Galileo is proposing a development of up to 15 wind turbines and energy storage, located on land at Dunach Estate, situated approximately 2km northeast of Kilmore and 5km east of the centre of Oban.
With a generating capacity of up to 90 megawatts (MW), the wind farm will be supported by a battery energy storage system (BESS) with a storage capacity of up to 50MW.
At Galileo, we are committed to working with local communities and stakeholders to responsibly develop renewable energy projects that help to deliver Scottish climate change targets and ensure a green and sustainable future for generations to come.
The Corr Chnoc Wind Farm development will make a significant contribution to the decarbonisation of our electricity system, supporting a reduction in greenhouse gas emissions, as well as delivering major community benefits. These include the potential for reductions in electricity bills.
The proposal for Corr Chnoc Wind Farm is set against the backdrop of the climate emergency, and the need to transition to renewable energy sources, reducing greenhouse gas emissions from polluting fossil fuels.
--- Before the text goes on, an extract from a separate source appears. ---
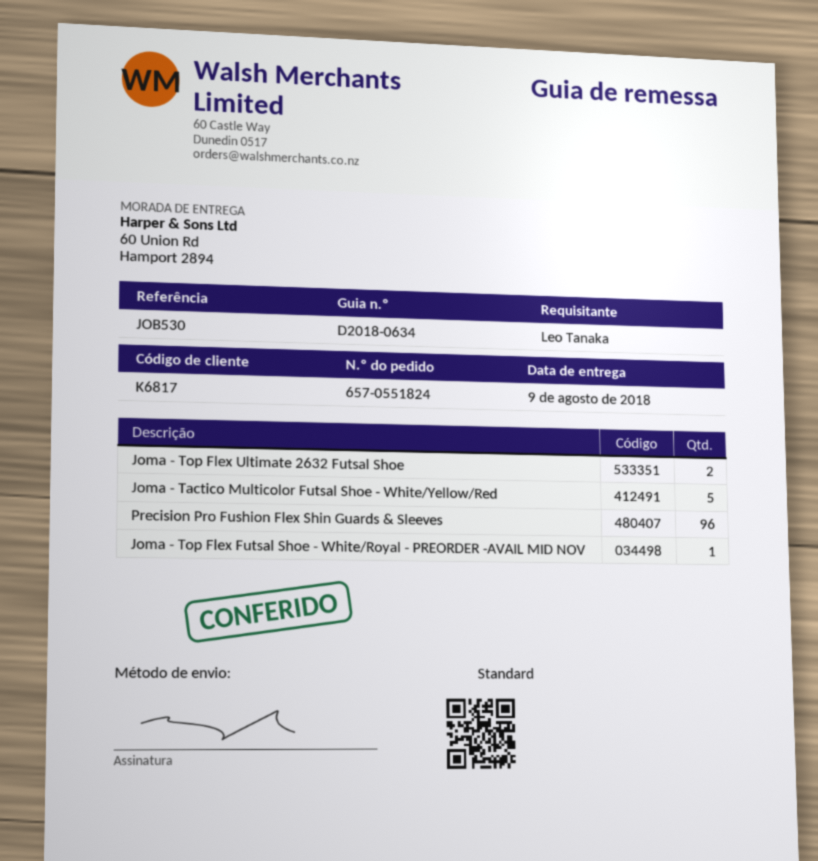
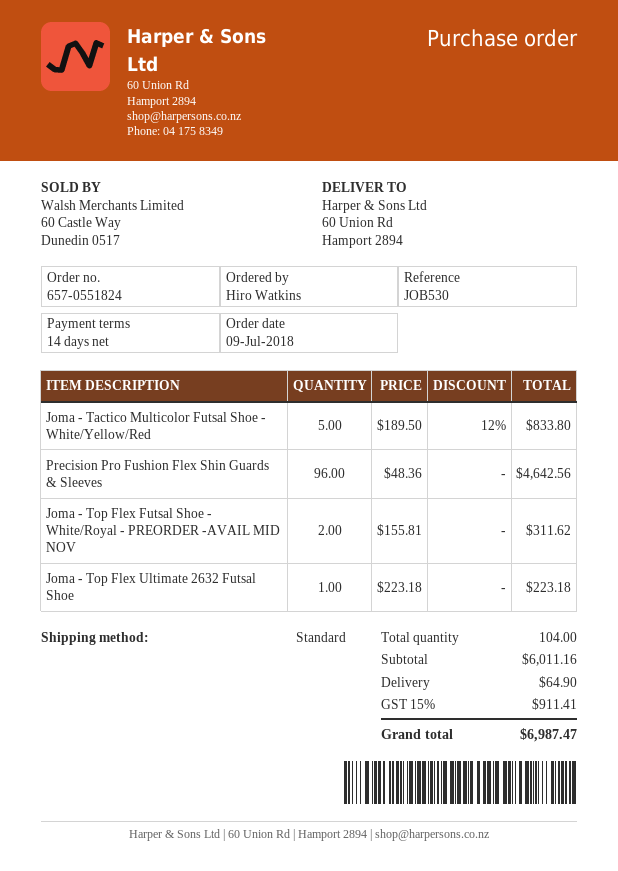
ordered by: Leo Tanaka -> Hiro Watkins
Joma - Top Flex Ultimate 2632 Futsal Shoe: 2 -> 1
Joma - Top Flex Futsal Shoe - White/Royal - PREORDER -AVAIL MID NOV: 1 -> 2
It is no understatement to say that man-made climate change is the defining crisis of our time, and it is happening even more quickly than we feared, with major global impacts.
No corner of the globe is immune from the devastating consequences and Scotland is no exception. The Met Office has confirmed that 2022 was Scotland’s hottest year since records began in 1884, and all ten of the UK’s warmest years took place in the past two decades.2
Corr Chnoc Wind Farm will play its part in tackling this overall challenge, supporting the delivery of the Scottish Government’s ambitious legally-binding target of net-zero greenhouse gas emissions by 2045.3 It could power the equivalent of up to around 63,000 homes annually with clean, low-cost renewable electricity.4
Replacing polluting fossil fuels, the dominant cause of global warming, Corr Chnoc Wind Farm could save up to around 88,000 tonnes of carbon dioxide emissions annually.5
Recent events, such as the war in Ukraine, have also focused people’s minds on the risks of overreliance on imported fossil fuels, with the rising cost of gas driving the huge increase in energy bills, a key cause of the cost-of-living crisis.
Onshore wind is one of the cheapest sources of new-build electricity generation in the UK, and therefore has a key role to play in addressing of this crisis.
The growth of secure homegrown renewable energy can also help to insulate Scotland and the rest of the UK from future price shocks, and play a key role in decarbonising heat, power and transport.